__WORK INSTRUCTIONS__: Your reply should be made up of every line in the records below that holds the string "center".

__Records contained in a dataset__:
╭──
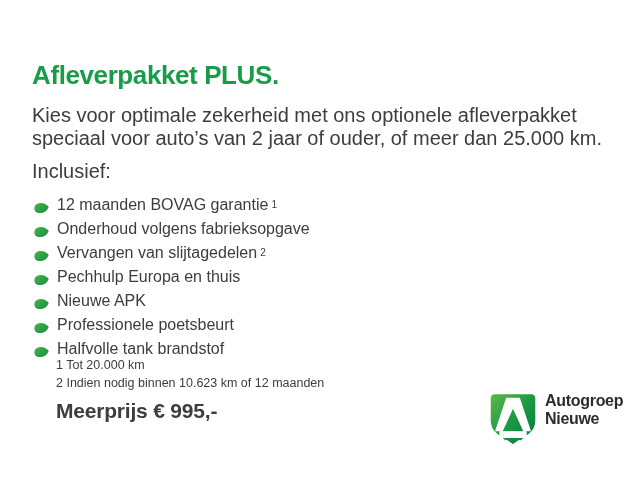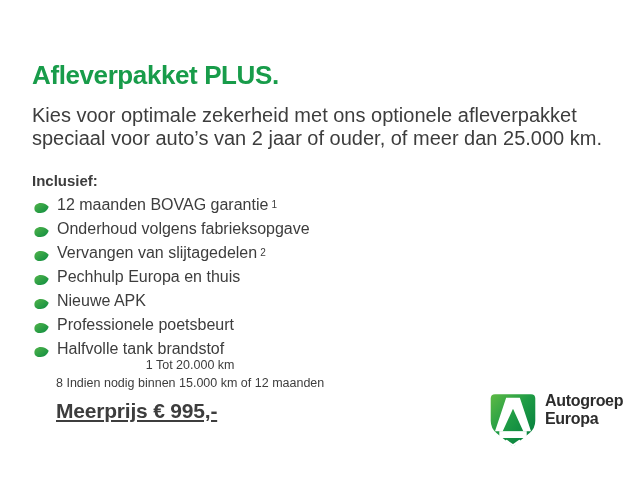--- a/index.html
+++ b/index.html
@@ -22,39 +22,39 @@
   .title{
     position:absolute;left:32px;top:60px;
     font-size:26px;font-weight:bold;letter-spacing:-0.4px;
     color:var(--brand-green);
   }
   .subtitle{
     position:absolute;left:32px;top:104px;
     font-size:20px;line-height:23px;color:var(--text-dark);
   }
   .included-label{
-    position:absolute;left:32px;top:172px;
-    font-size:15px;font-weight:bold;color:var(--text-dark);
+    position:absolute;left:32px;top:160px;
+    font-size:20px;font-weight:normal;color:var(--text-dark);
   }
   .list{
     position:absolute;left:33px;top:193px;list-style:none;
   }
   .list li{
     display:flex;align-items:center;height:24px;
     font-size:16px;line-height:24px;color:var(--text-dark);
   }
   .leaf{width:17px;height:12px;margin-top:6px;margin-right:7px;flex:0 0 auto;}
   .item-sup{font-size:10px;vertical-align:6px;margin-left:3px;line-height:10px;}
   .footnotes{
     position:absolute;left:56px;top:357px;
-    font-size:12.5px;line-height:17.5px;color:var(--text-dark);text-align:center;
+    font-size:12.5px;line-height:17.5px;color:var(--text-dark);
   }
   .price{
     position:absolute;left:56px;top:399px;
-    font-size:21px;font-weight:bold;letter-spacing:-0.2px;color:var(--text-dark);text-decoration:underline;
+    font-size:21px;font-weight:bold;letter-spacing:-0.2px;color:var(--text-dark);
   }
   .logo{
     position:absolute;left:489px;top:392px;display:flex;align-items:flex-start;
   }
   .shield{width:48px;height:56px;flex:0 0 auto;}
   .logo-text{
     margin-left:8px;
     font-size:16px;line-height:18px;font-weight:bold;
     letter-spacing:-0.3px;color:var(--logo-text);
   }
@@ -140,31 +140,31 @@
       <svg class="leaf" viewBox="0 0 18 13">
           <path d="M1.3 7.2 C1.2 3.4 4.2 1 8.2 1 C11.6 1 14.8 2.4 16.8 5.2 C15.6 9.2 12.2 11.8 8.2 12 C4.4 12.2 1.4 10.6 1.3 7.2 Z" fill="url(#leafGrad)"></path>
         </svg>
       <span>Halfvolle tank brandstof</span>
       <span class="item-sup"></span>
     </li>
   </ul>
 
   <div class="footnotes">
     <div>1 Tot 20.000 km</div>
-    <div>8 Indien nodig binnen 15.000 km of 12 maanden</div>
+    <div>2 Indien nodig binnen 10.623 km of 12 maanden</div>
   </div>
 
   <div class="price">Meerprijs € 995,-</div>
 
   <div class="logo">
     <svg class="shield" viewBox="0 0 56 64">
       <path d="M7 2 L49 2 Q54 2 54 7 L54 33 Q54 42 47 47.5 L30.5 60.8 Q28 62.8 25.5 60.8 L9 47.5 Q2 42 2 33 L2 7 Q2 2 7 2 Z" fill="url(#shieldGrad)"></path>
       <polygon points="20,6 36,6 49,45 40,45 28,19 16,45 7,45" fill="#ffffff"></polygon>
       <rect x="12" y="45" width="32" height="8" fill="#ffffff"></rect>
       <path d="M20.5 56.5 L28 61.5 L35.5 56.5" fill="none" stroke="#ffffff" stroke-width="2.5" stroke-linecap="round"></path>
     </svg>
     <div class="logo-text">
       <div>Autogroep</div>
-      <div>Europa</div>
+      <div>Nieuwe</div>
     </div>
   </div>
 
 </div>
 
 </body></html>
╰──
__THE ANSWER__:
     display:flex;align-items:center;height:24px;
-    font-size:12.5px;line-height:17.5px;color:var(--text-dark);text-align:center;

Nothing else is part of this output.